The Dataset Lifecycle Framework enables users or administrators of Kubernetes clusters to easily link applications with data sources. Thanks to the new Dataset CRD (Custom Resource Definition) all you need to do is to create a dataset, and include the dataset ID as a label in your pods specification. Annotated pods will have access to tha data with no need for providing any futher information on tha data sources. Our framework takes care of all the dirty details of mounting or giving your pods access to the data. Once a dataset exists in a Kubernetes cluster, users will just need to reference it using the unique ID defined at creation time.
This framework targets any Kubernetes 1.15+ installation; it is built on the Operator SDK and is extensible to support any CSI enabled storage system.
- Support for NFS directories as Datasets pull/3
- Support lookup for Dataset information in Hive metastore pull/4
- Integration with Multi-Cloud Object Gateway (Noobaa)

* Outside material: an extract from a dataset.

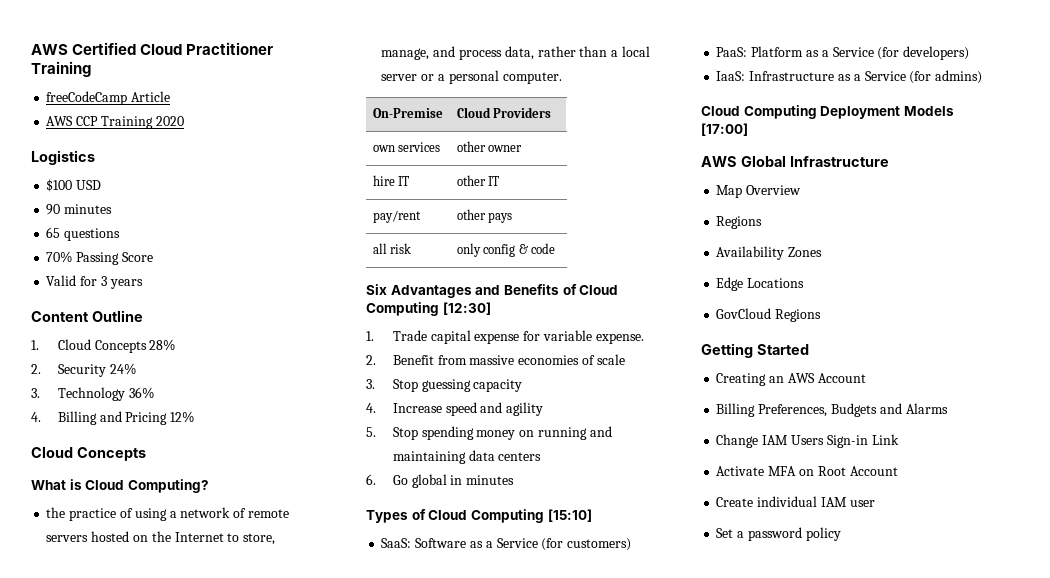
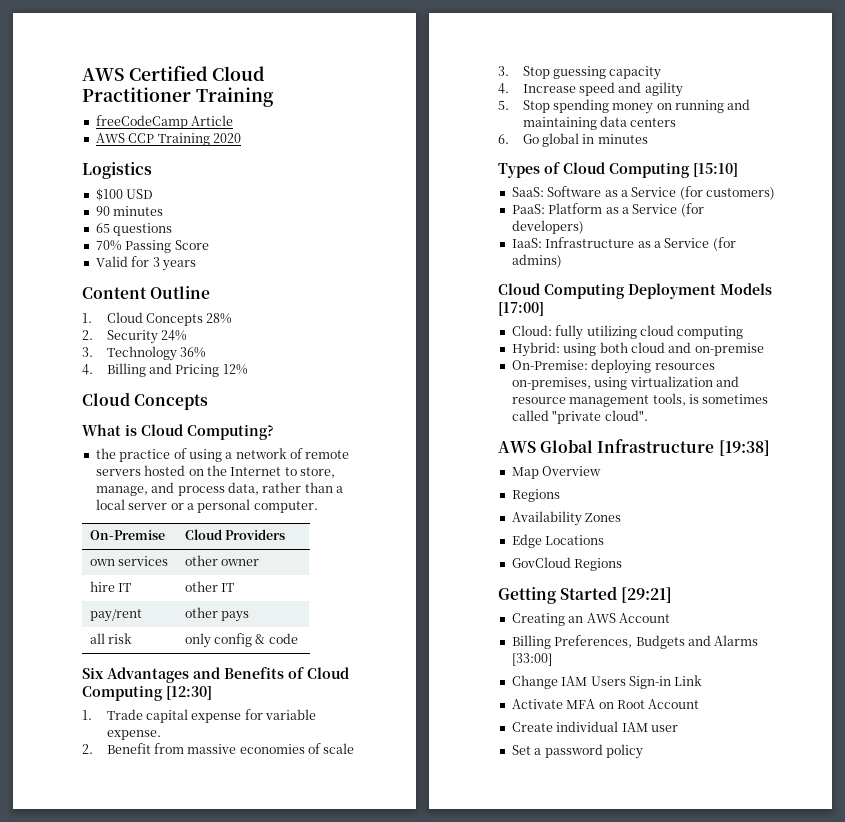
(748, 129) none -> [511,325,744,340] [511,342,764,357] [511,359,715,374] [511,376,739,390] [511,393,769,407] [511,410,648,424] // Cloud: fully utilizing cloud computing // Hybrid: using both cloud and on-premise // On-Premise: deploying resources on-premises, using virtualization and resource management tools, is sometimes called "private cloud".
(889, 161) none -> [718,440,770,456] [19:38]
(809, 349) none -> [621,587,673,603] [29:21]
(948, 408) none -> [511,653,552,666] [33:00]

- Pluggable caching mechanism
- Optimizations for data-aware scheduling
If you prefer to watch a quick demo of its functionality, have a look at the recording: Demo
The following steps demonstrate how to quickly getting started with our framework using minikube. Check the minikube documentation for instructions about how to install it. In case you want to deploy our framework on a proper kubernetes cluster inspect the Makefile to tailor your Dataset Lifecycle Framework installation.
- Docker
- git
- Kubernetes CLI (kubectl)
Before starting this step, please make sure your Kubernetes CLI (kubectl) is
properly configured to interact with your minikube environment. The command make minikube-install
will
take a bit as it builds the framework's components from scratch.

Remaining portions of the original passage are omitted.